Bash Scripting Challenge - Log Analyzer and Report Generator

Bash Scripting Challenge - Log Analyzer and Report Generator

Scenario

You are a system administrator responsible for managing a network of servers. Every day, a log file is generated on each server containing important system events and error messages. As part of your daily tasks, you need to analyze these log files, identify specific events, and generate a summary report.

Log Analyzer:

A log analyzer in Bash scripting can be developed to parse and analyze log files, extract relevant information, and generate reports or perform specific actions based on the log data.
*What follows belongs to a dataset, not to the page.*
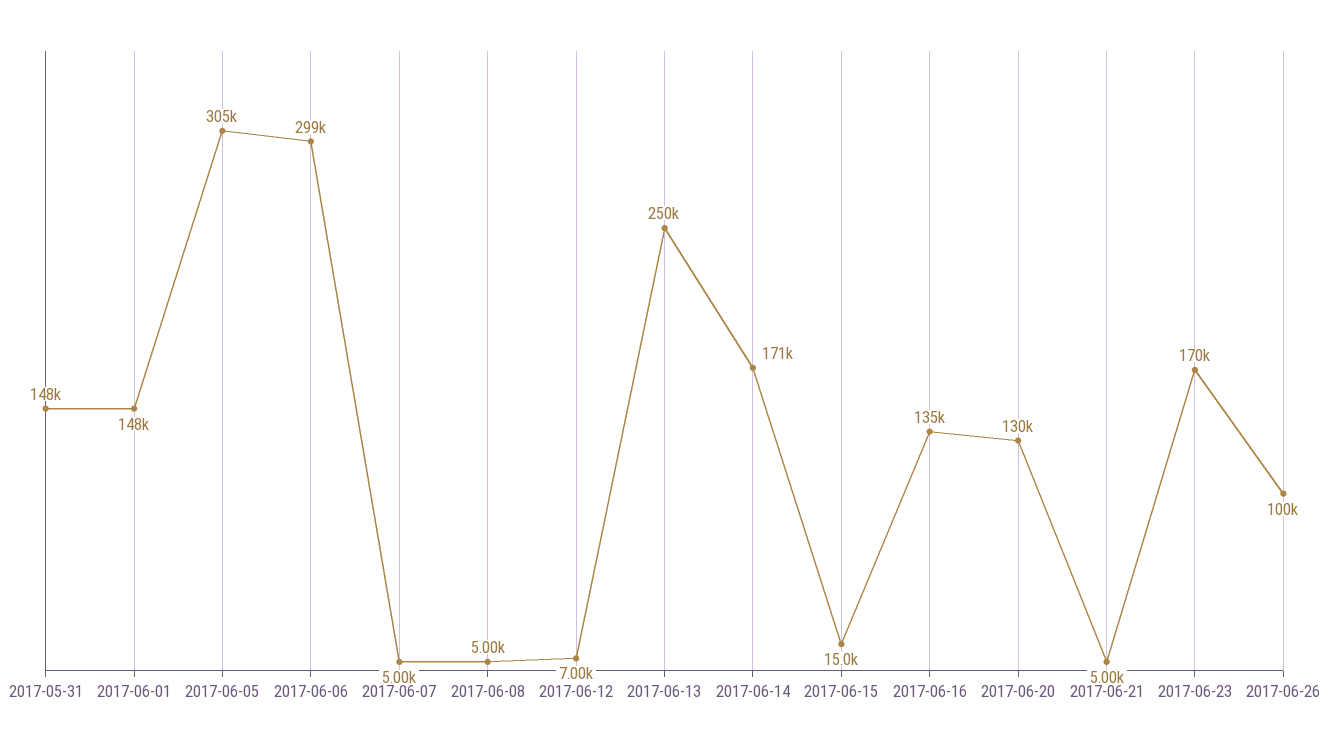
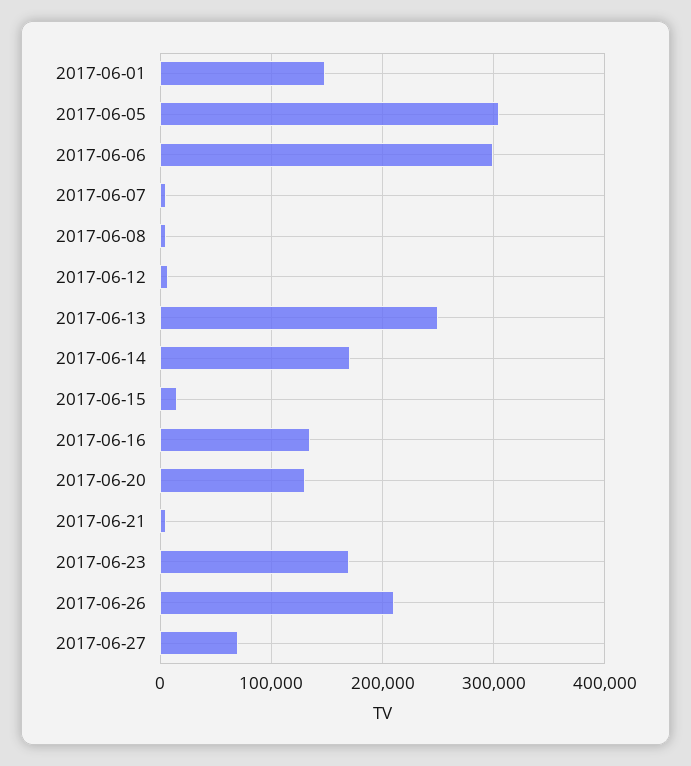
2017-05-31: 148000 -> none
2017-06-26: 100000 -> 210000
2017-06-27: none -> 70000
Here's a basic example of how you can create a simple log analyzer using Bash scripting:

#!/bin/bash

logfile="access.log"  # Path to the log file you want to analyze

# Function to analyze the log file
analyze_log() {
    echo "Analyzing log file: $logfile"

    # Count the number of occurrences of each IP address in the log file
    awk '{print $1}' "$logfile" | sort | uniq -c | sort -rn

    # Add additional analysis or processing as per your requirements
}

# Check if the log file exists
if [ -f "$logfile" ]; then
    analyze_log
else
    echo "Log file not found: $logfile"
fi

In this example, the script assumes the log file is named access.log, The analyze_log function uses awk to extract the IP addresses from each line of the log file, sort them, and count the occurrences using uniq -c, and sorts them in descending order.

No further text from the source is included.